▸ **DATASET**:
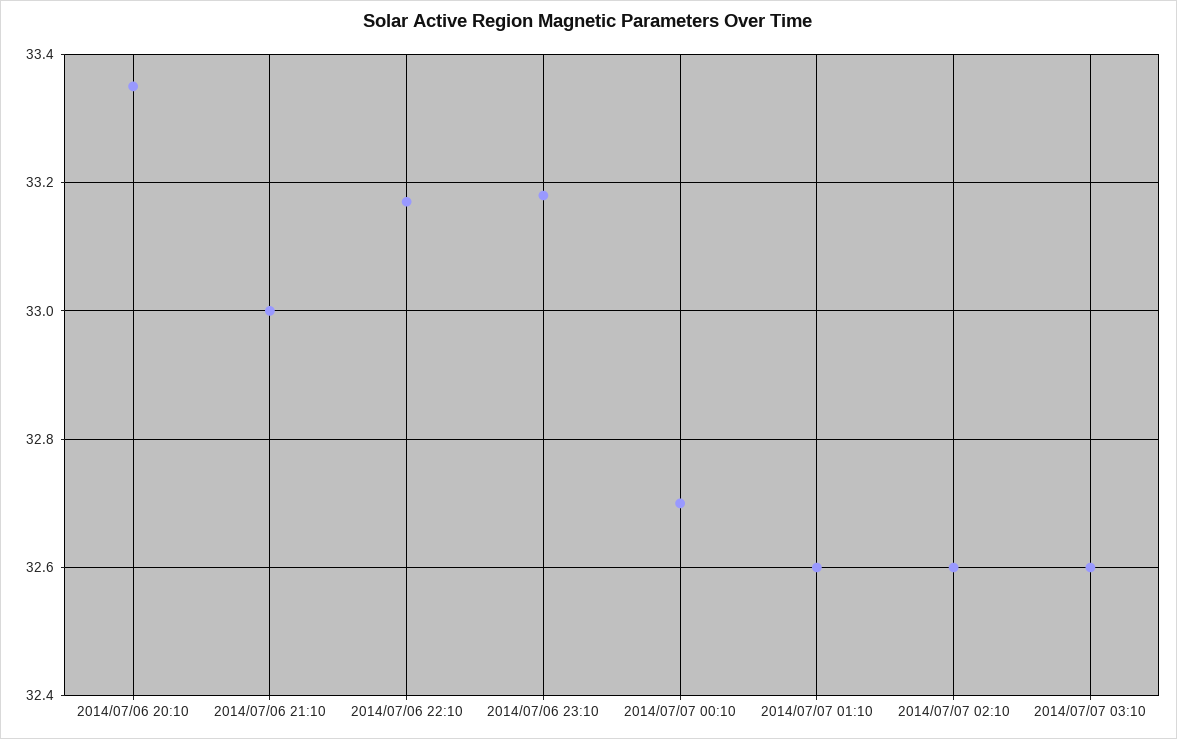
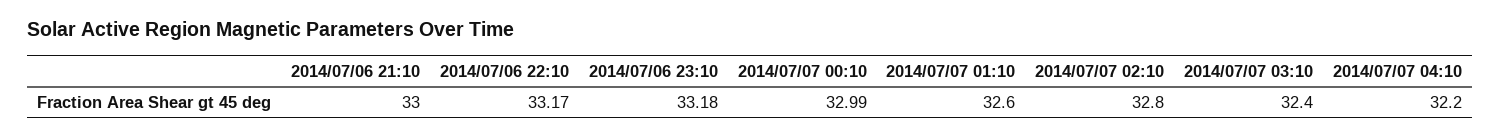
2014/07/06 20:10: 33.35 -> none
2014/07/07 00:10: 32.7 -> 32.99
2014/07/07 02:10: 32.6 -> 32.8
2014/07/07 03:10: 32.6 -> 32.4
2014/07/07 04:10: none -> 32.2

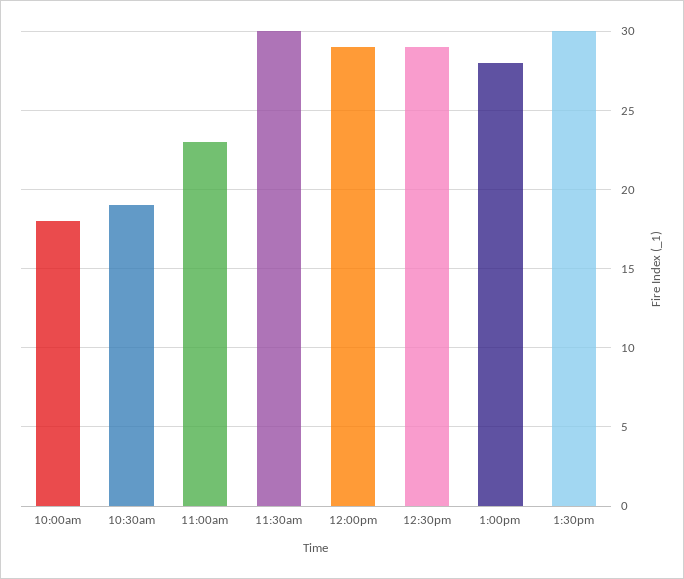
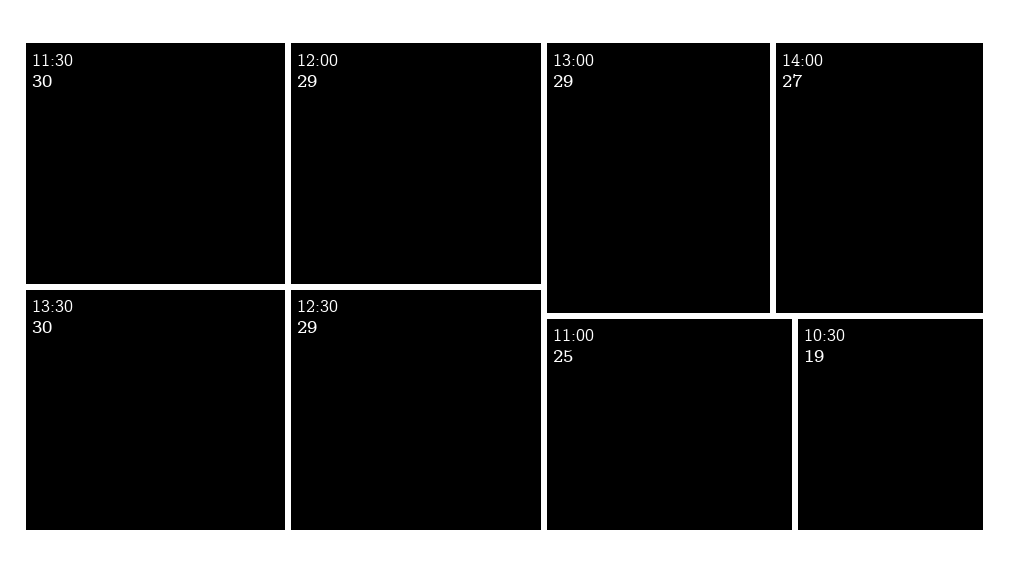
10:00am: 18 -> none
11:00am: 23 -> 25
1:00pm: 28 -> 29
14:00: none -> 27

▸ **TASK ITEM**: The pictures in the entries above should be left out; all else must be copied exactly.

▸ **ANSWER SECTION**:
2014/07/06 20:10: 33.35 -> none
2014/07/07 00:10: 32.7 -> 32.99
2014/07/07 02:10: 32.6 -> 32.8
2014/07/07 03:10: 32.6 -> 32.4
2014/07/07 04:10: none -> 32.2

10:00am: 18 -> none
11:00am: 23 -> 25
1:00pm: 28 -> 29
14:00: none -> 27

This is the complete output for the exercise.